→ YOUR GOAL:
Below are some records. Say in a single number how many of their lines include the word "adjoint".

Items from a dataset:

>>>>

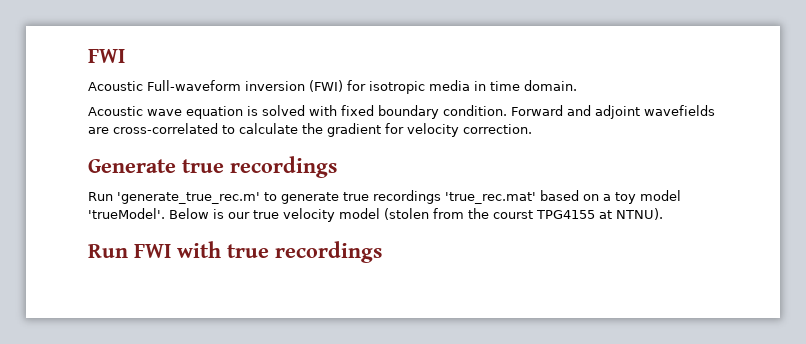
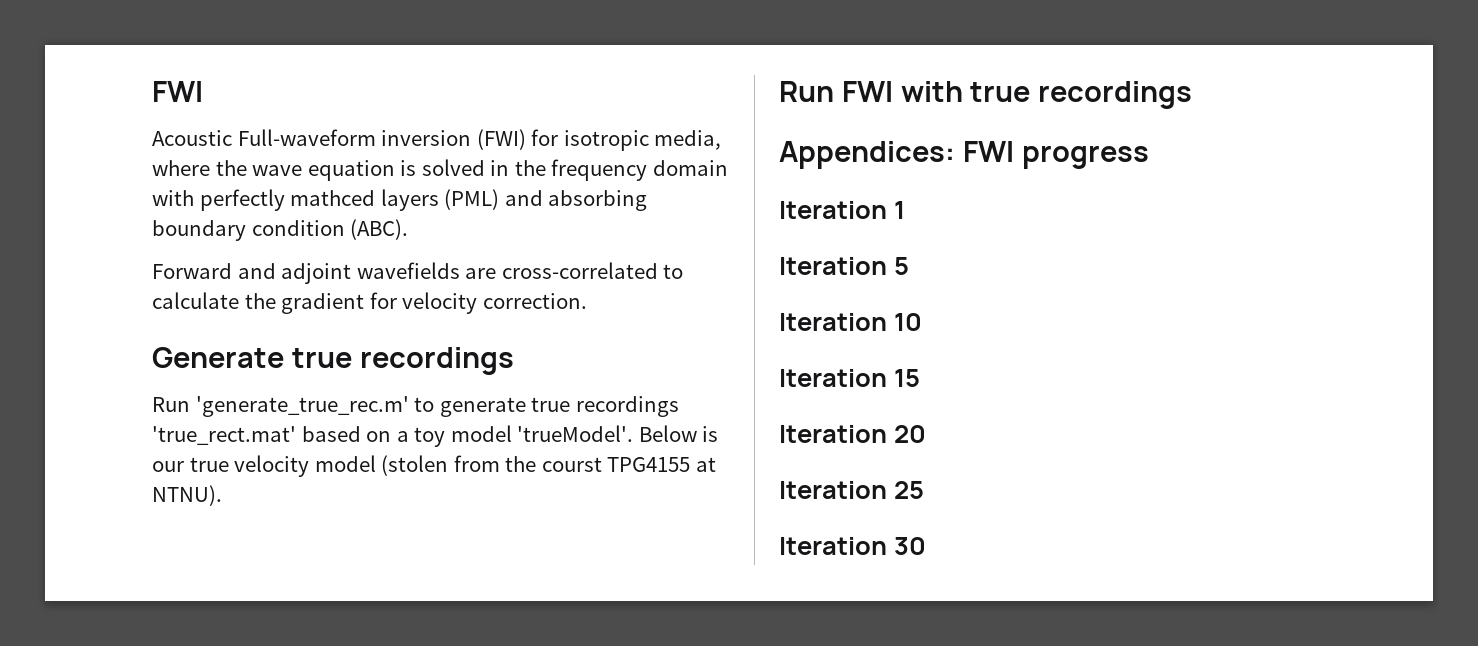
- Acoustic Full-waveform inversion (FWI) for isotropic media in time domain.
- Acoustic wave equation is solved with fixed boundary condition. Forward and adjoint wavefields are cross-correlated to calculate the gradient for velocity correction.
+ Acoustic Full-waveform inversion (FWI) for isotropic media, where the wave equation is solved in the frequency domain with perfectly mathced layers (PML) and absorbing boundary condition (ABC).
+ Forward and adjoint wavefields are cross-correlated to calculate the gradient for velocity correction.
- Run 'generate_true_rec.m' to generate true recordings 'true_rec.mat' based on a toy model 'trueModel'.
+ Run 'generate_true_rec.m' to generate true recordings 'true_rect.mat' based on a toy model 'trueModel'.
+ Appendices: FWI progress
+ Iteration 1
+ Iteration 5
+ Iteration 10
+ Iteration 15
+ Iteration 20
+ Iteration 25
+ Iteration 30

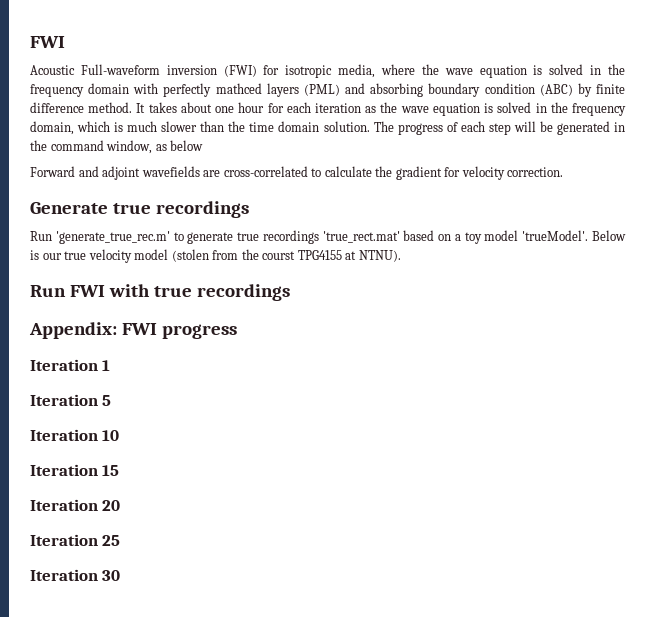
- Acoustic Full-waveform inversion (FWI) for isotropic media, where the wave equation is solved in the frequency domain with perfectly mathced layers (PML) and absorbing boundary condition (ABC).
+ Acoustic Full-waveform inversion (FWI) for isotropic media, where the wave equation is solved in the frequency domain with perfectly mathced layers (PML) and absorbing boundary condition (ABC) by finite difference method. It takes about one hour for each iteration as the wave equation is solved in the frequency domain, which is much slower than the time domain solution. The progress of each step will be generated in the command window, as below
- Appendices: FWI progress
+ Appendix: FWI progress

<<<<

→ RESPONSE TO THIS EXERCISE:
2